■ **Work required**
Search the entries below for the word "none", then copy each line in which it is found.

■ **Entries supplied**
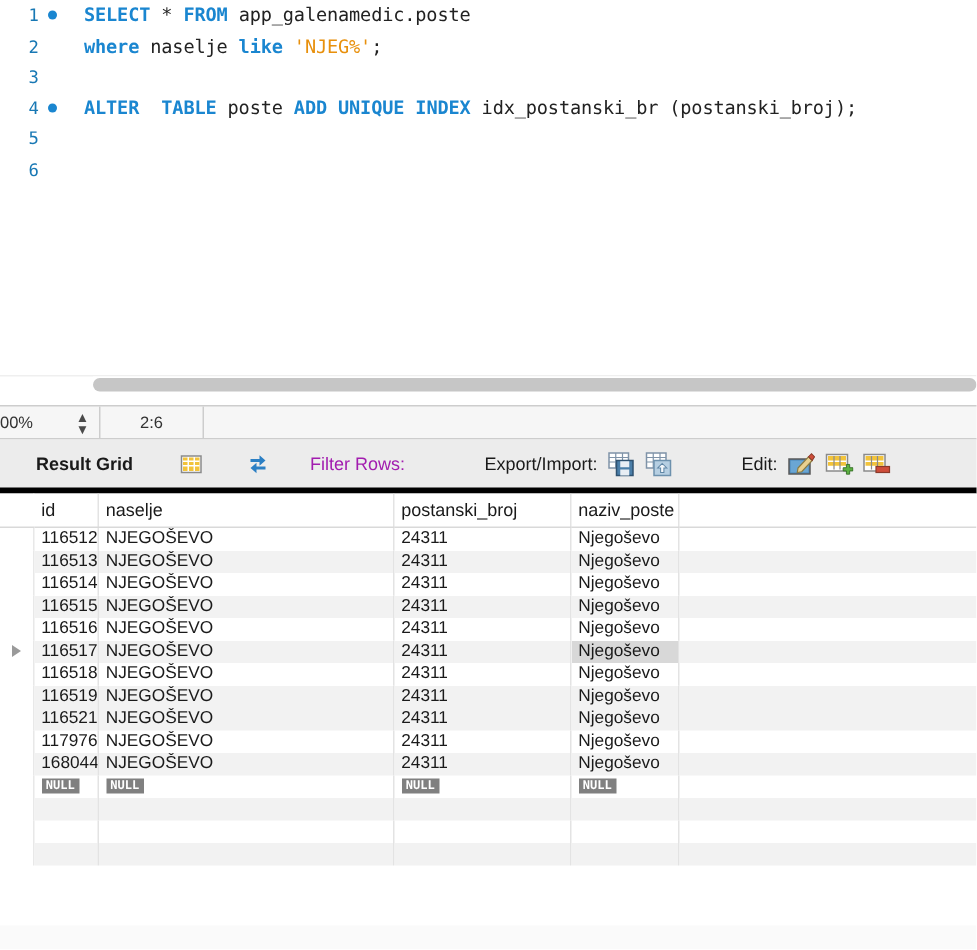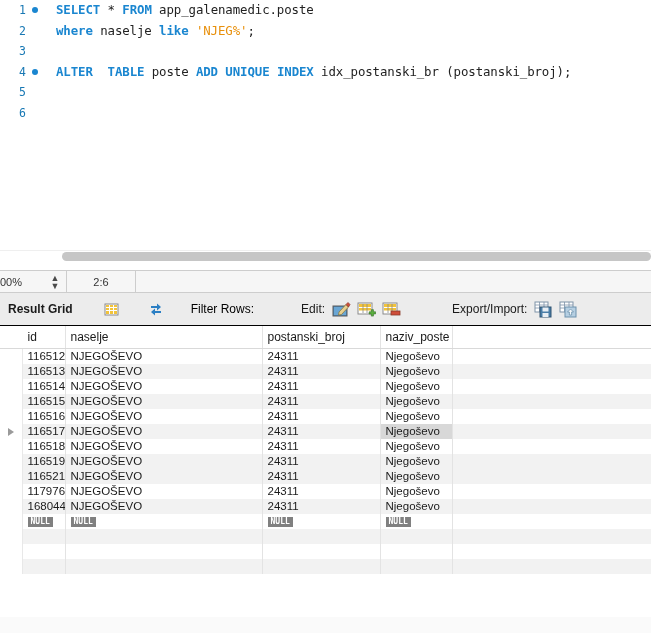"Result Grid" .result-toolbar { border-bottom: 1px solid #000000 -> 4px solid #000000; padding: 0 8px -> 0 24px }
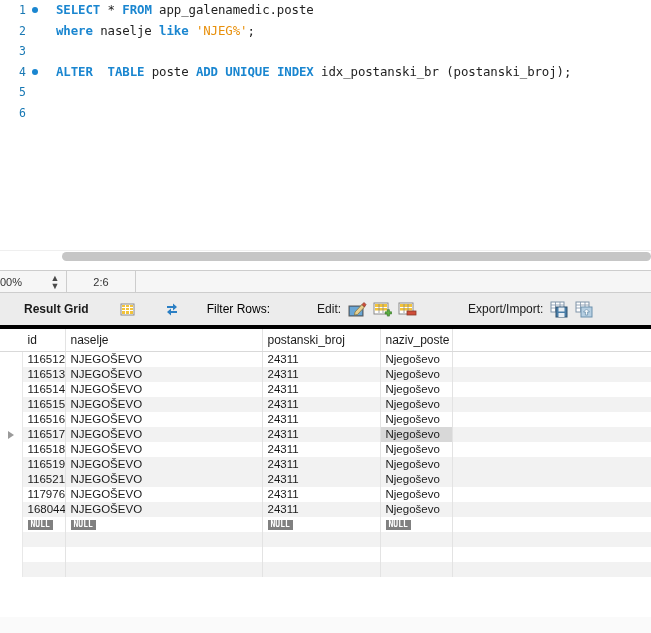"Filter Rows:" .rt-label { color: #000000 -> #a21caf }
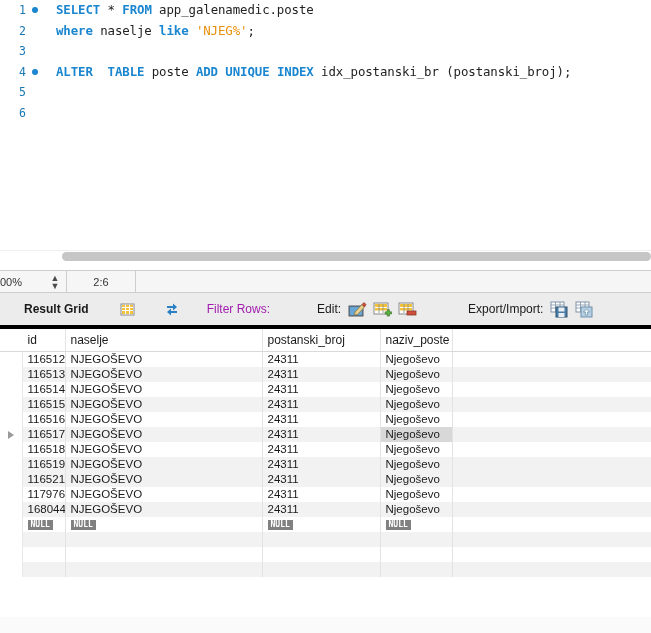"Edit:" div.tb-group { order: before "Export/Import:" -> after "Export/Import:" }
==
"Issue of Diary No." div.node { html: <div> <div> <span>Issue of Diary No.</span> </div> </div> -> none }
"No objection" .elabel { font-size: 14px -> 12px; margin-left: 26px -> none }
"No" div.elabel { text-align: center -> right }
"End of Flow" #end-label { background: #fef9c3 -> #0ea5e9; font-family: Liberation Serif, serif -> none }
---
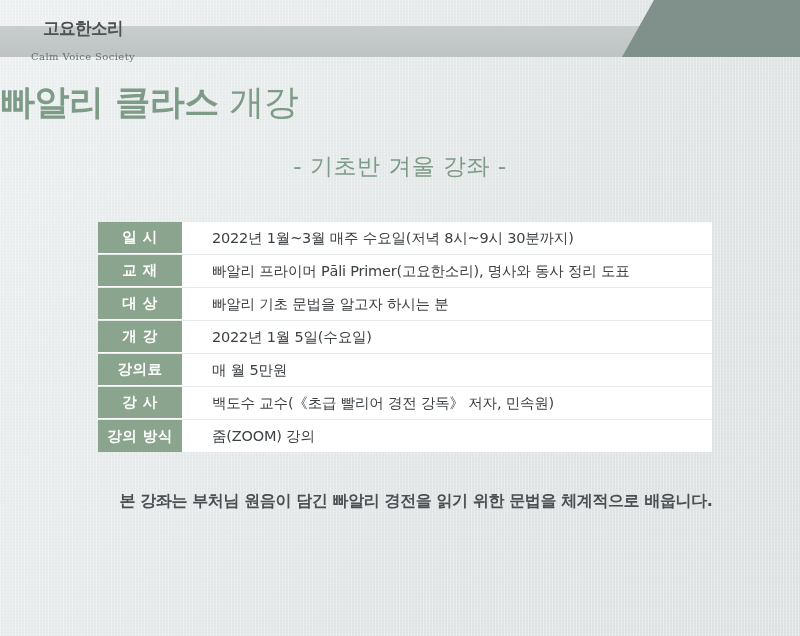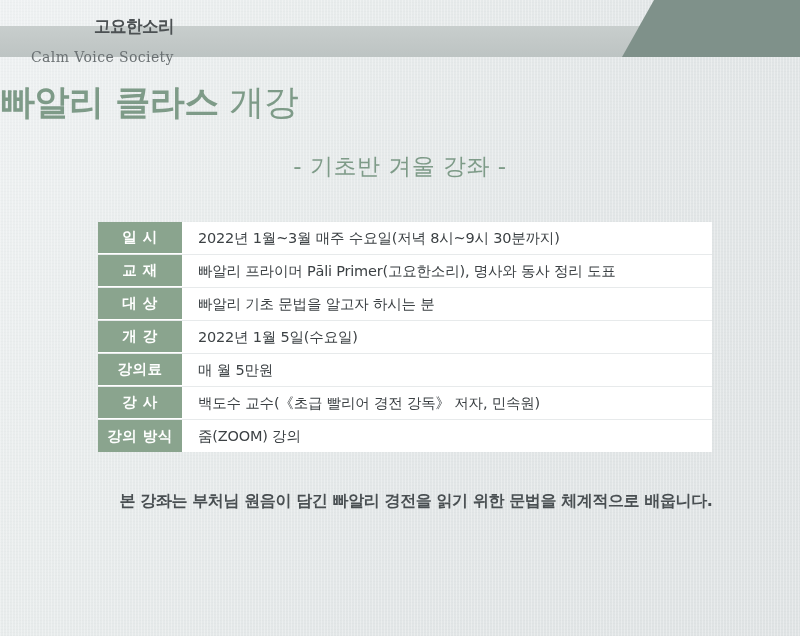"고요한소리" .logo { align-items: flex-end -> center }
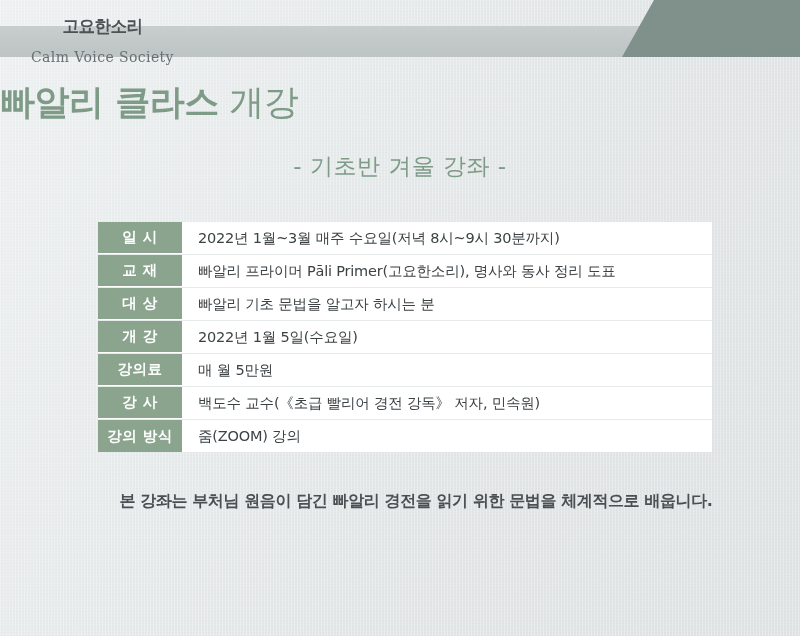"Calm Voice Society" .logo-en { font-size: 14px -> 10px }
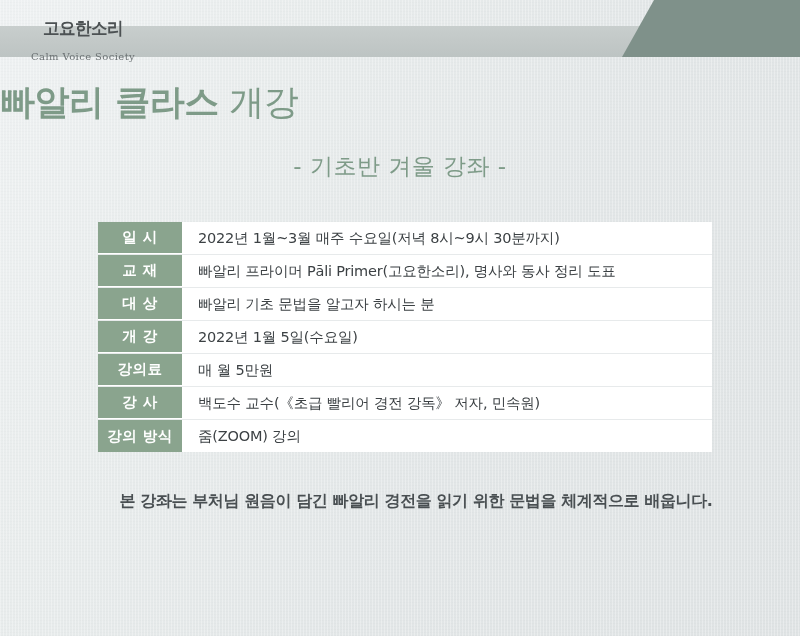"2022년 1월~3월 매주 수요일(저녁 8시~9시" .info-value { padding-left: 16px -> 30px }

■ **Written response**
"Issue of Diary No." div.node { html: <div> <div> <span>Issue of Diary No.</span> </div> </div> -> none }
"No objection" .elabel { font-size: 14px -> 12px; margin-left: 26px -> none }
"End of Flow" #end-label { background: #fef9c3 -> #0ea5e9; font-family: Liberation Serif, serif -> none }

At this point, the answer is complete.